• _What needs to be done_: Your copy should match the entries exactly, with the pictures left out.

• _Recorded data_:

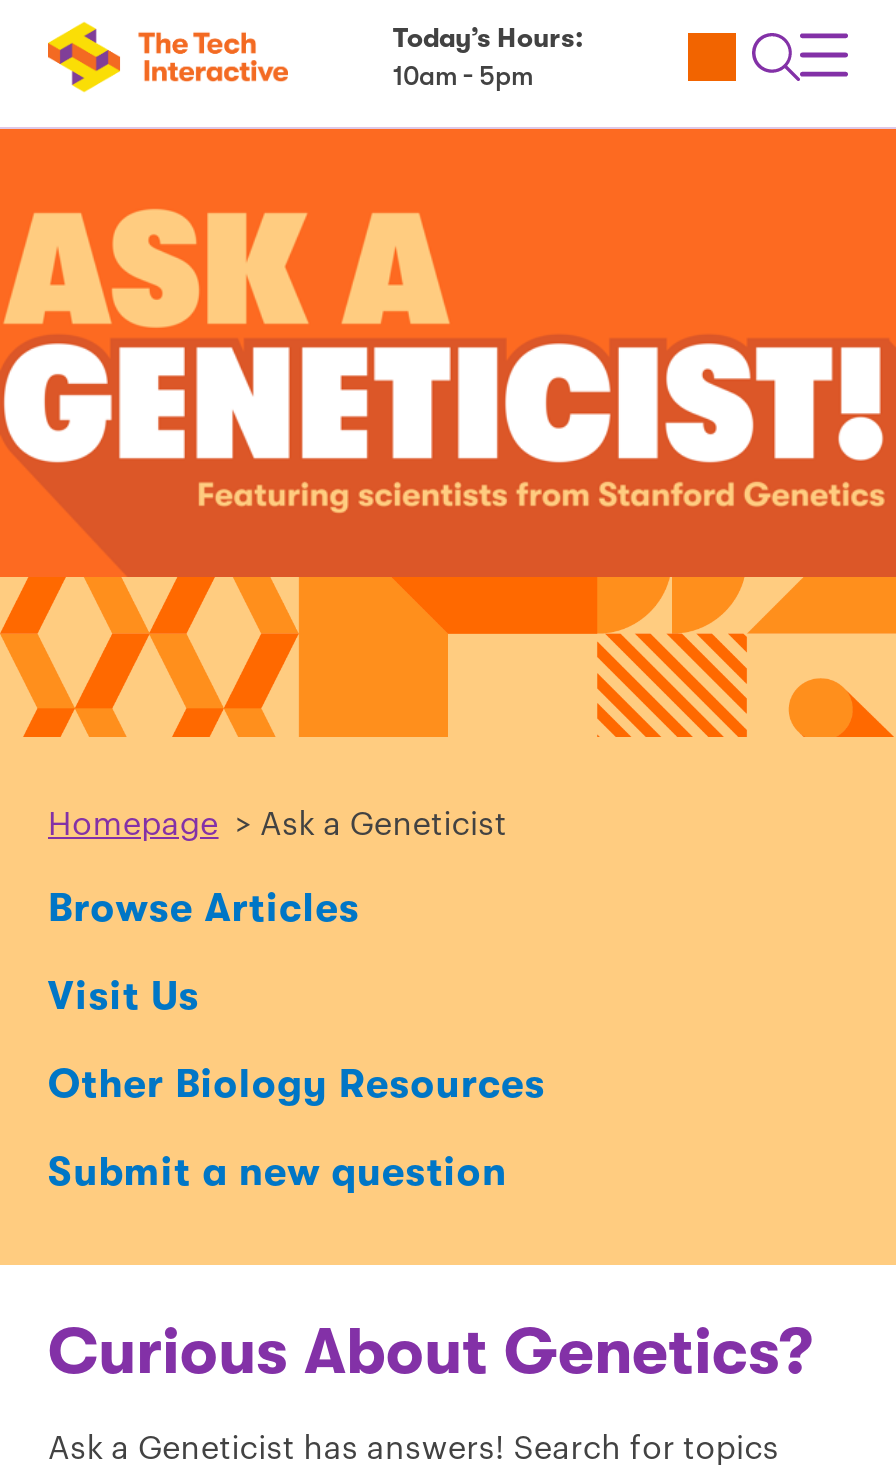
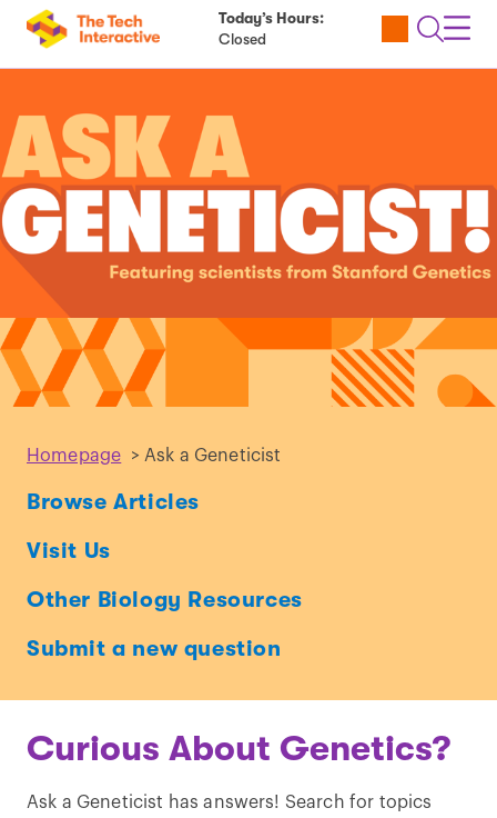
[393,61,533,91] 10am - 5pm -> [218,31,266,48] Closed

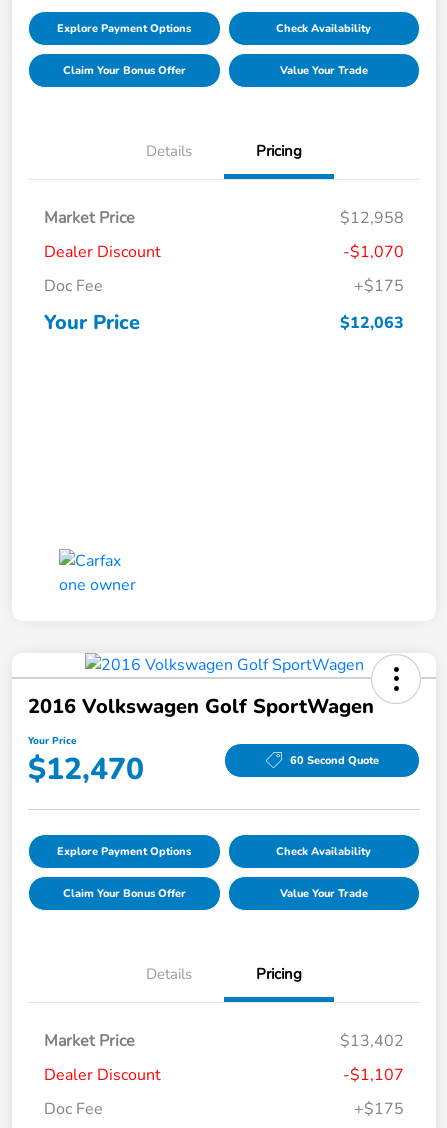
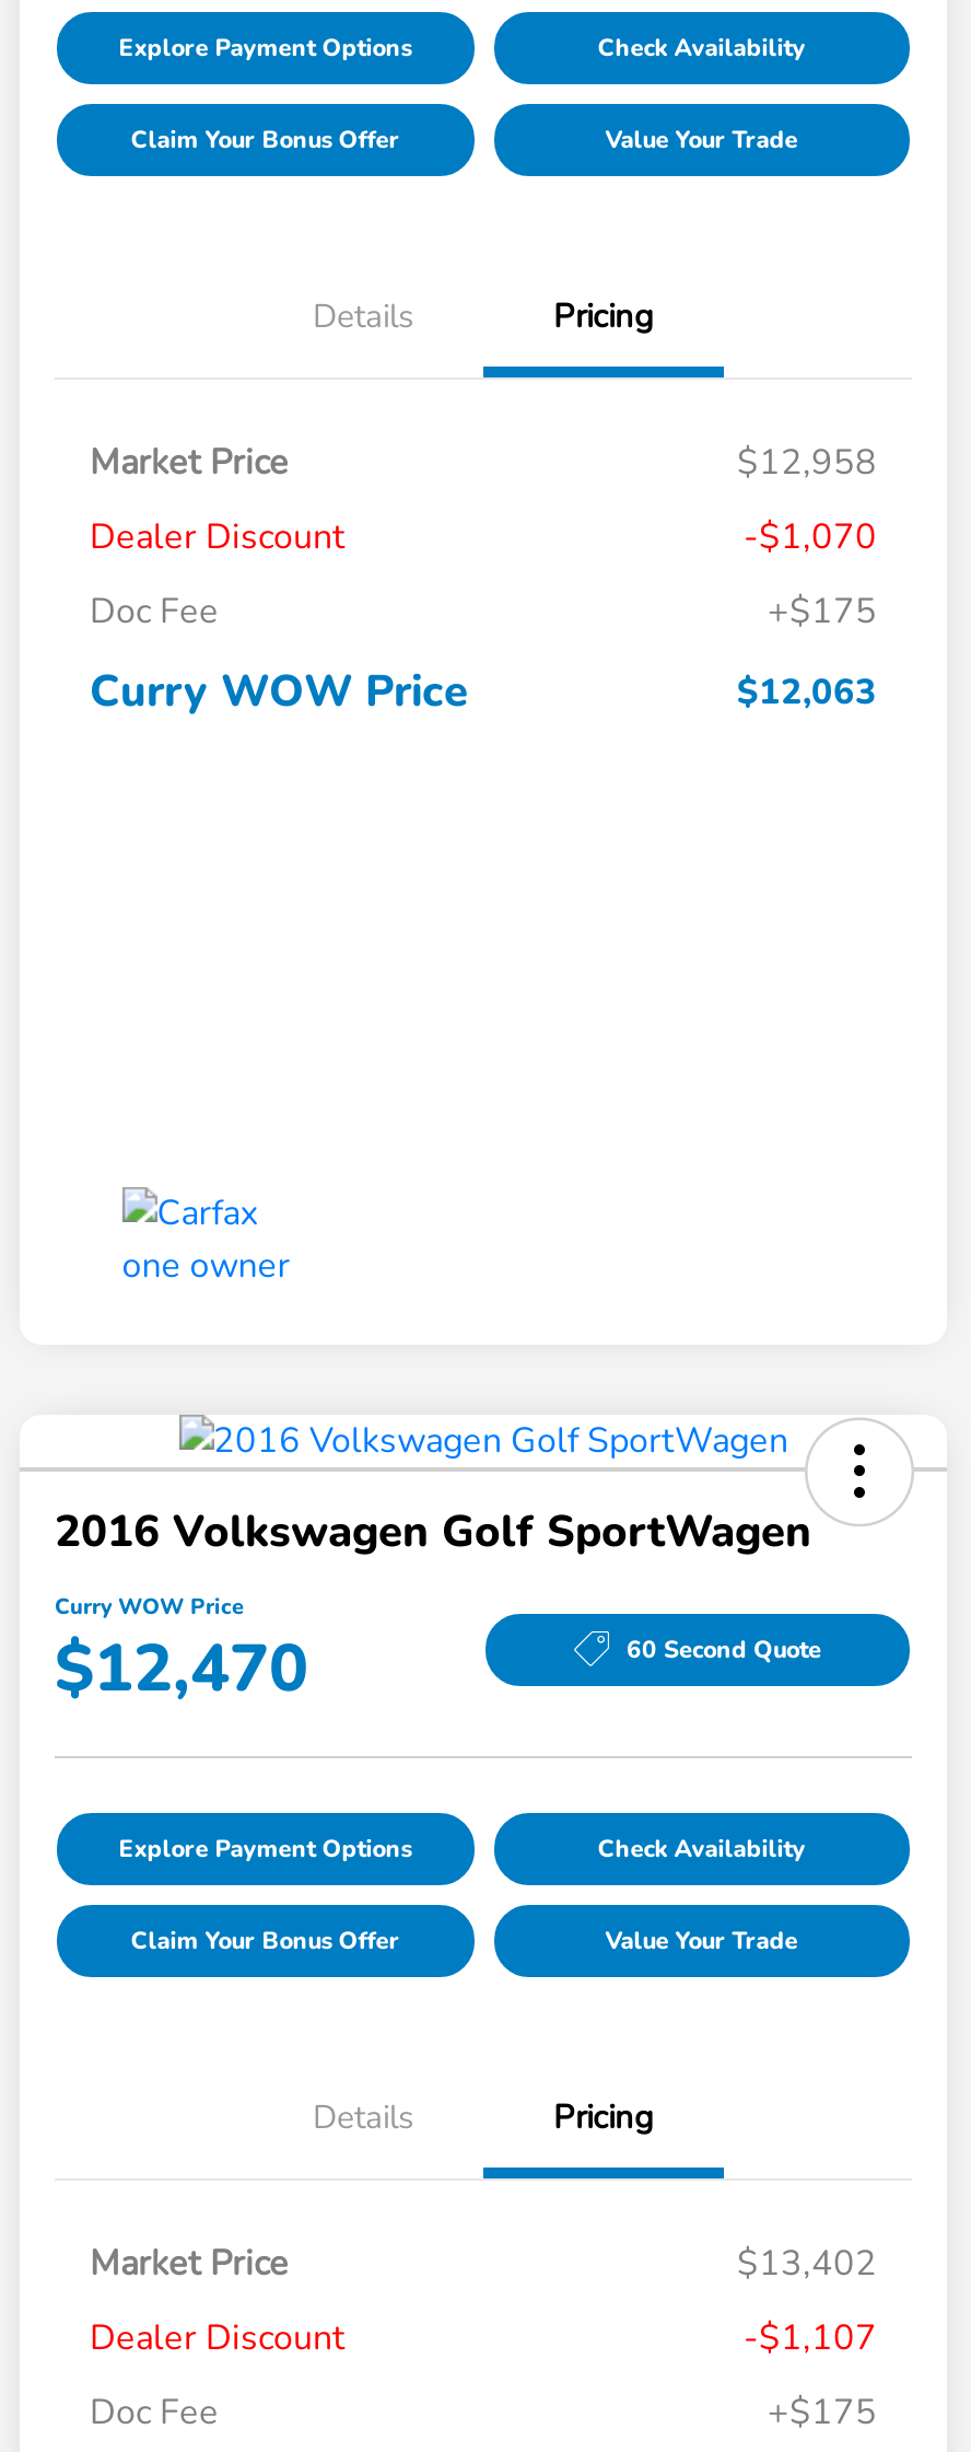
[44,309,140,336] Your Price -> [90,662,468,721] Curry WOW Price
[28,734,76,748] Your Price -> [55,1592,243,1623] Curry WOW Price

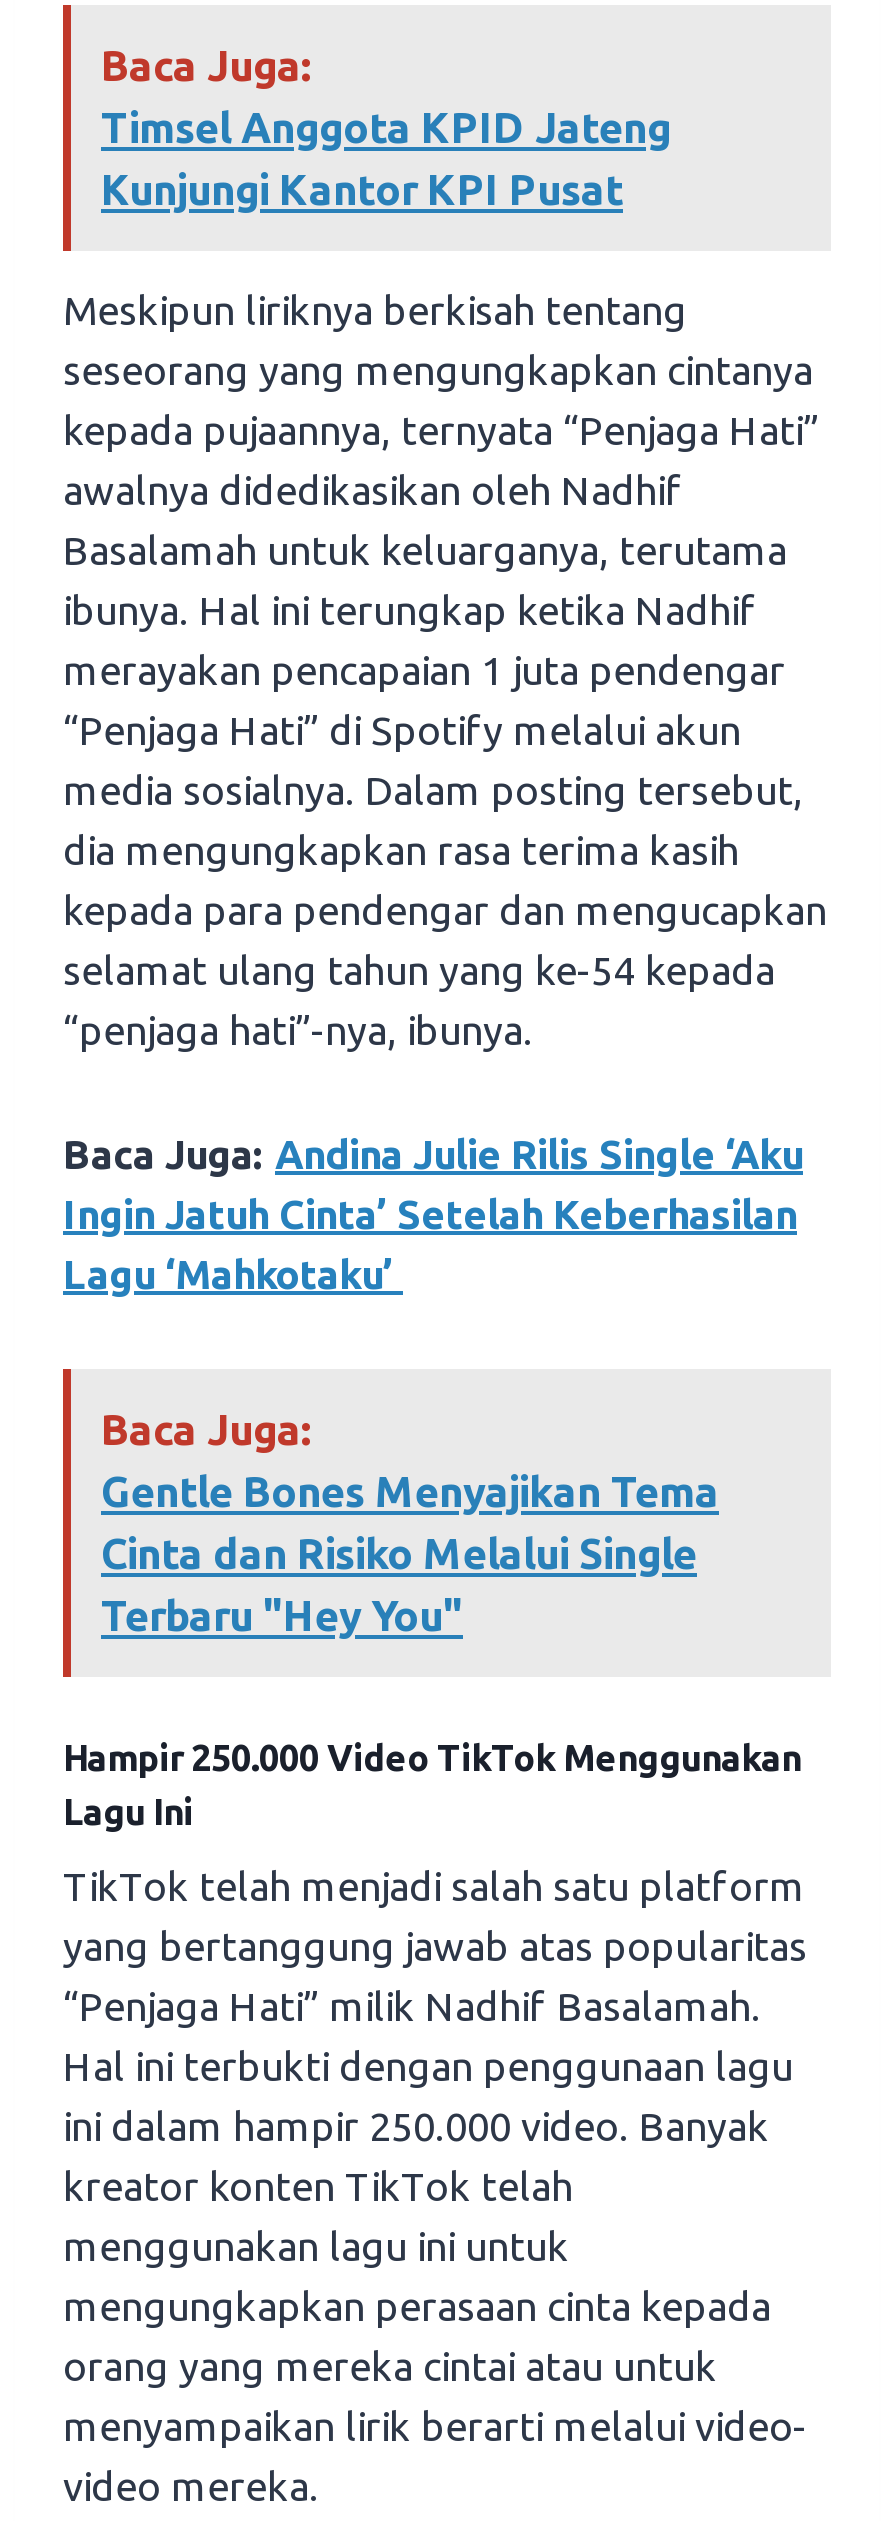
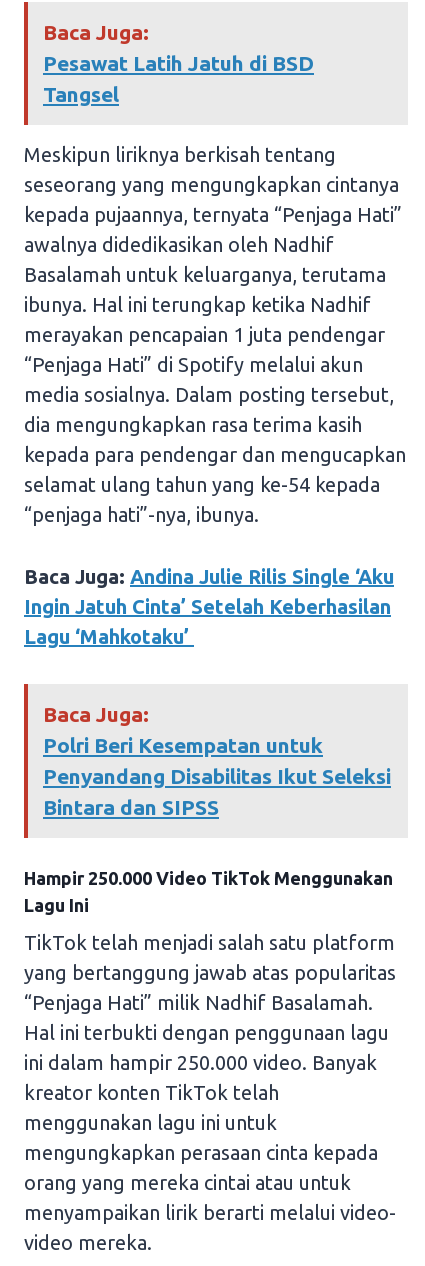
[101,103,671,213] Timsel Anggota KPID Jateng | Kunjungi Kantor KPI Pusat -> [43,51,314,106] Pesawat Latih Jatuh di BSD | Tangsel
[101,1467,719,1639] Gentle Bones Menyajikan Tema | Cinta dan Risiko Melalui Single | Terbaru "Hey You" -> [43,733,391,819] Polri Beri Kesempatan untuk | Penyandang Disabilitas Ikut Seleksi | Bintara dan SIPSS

• _Answer to this problem_:
[393,61,533,91] 10am - 5pm -> [218,31,266,48] Closed

[44,309,140,336] Your Price -> [90,662,468,721] Curry WOW Price
[28,734,76,748] Your Price -> [55,1592,243,1623] Curry WOW Price

[101,103,671,213] Timsel Anggota KPID Jateng | Kunjungi Kantor KPI Pusat -> [43,51,314,106] Pesawat Latih Jatuh di BSD | Tangsel
[101,1467,719,1639] Gentle Bones Menyajikan Tema | Cinta dan Risiko Melalui Single | Terbaru "Hey You" -> [43,733,391,819] Polri Beri Kesempatan untuk | Penyandang Disabilitas Ikut Seleksi | Bintara dan SIPSS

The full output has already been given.